The American Civil Liberties Union is backing Larry Craig's attempt to withdraw the "disorderly conduct" guilty plea that followed his misunderstanding with that undercover cop in the Minneapolis airport restroom. The ACLU notes that the legal provision under which the Republican senator from Idaho pleaded guilty, which criminalizes "offensive, obscene, or abusive language tending reasonably to arouse alarm, anger, or resentment in others," has been ruled unconstitutionally overbroad by the Minnesosta Supreme Court. To avoid violating the First Amendment, the court said, the provision can be applied only to speech that tends to "incite an immediate breach of the peace." Craig's silent overtures to the man in the adjacent stall (assuming that's what his hand and foot movements were) do not fit in that proscribable category, the ACLU says in its brief (PDF).

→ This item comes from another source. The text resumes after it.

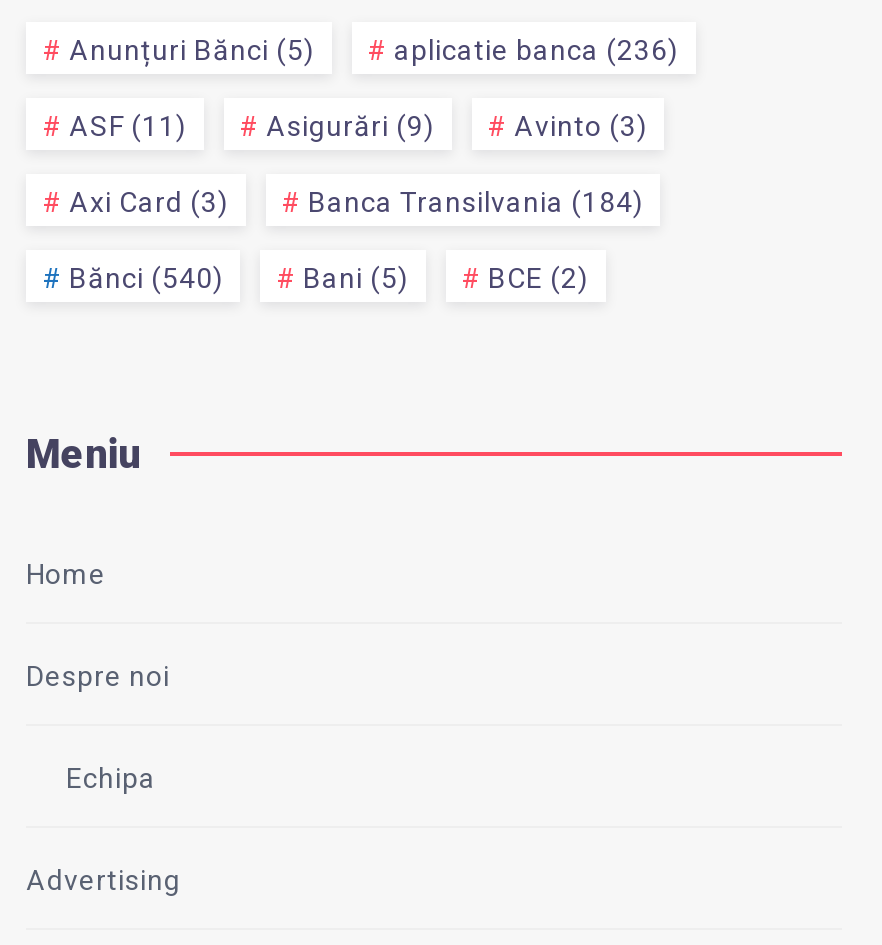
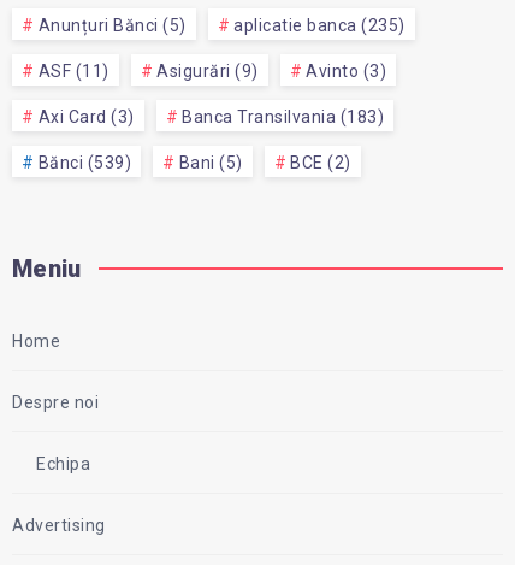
[394,35,679,67] aplicatie banca (236) -> [233,16,405,35] aplicatie banca (235)
[308,187,644,219] Banca Transilvania (184) -> [182,108,384,127] Banca Transilvania (183)
[69,263,224,295] Bănci (540) -> [38,153,131,173] Bănci (539)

Even if the government could have proven that Craig was soliciting sex, the brief says, it probably would not have been able to show that he intended to have sex in the restroom. Since having sex in private is not illegal, the ACLU argues, asking someone to have sex in private cannot be illegal. And if the intent was to prevent people from having sex in the restroom, the police could have used less speech-restrictive means that would have been at least as effective as tricking men into asking cops to have sex with them, such as "a posted sign warning that the premises are patrolled." In sum, says the ACLU, "The record shows there is a very significant possibility this defendant pled guilty on the basis of conduct that could not constitutionally have been the basis for a conviction."
After news of Craig's arrest broke last August, there was much commentary about his opposition to gay marriage. Maybe his predicament will cause the senator, who has supported bans on flag burning and on protests at military funerals, to rethink his position on First Amendment issues as well.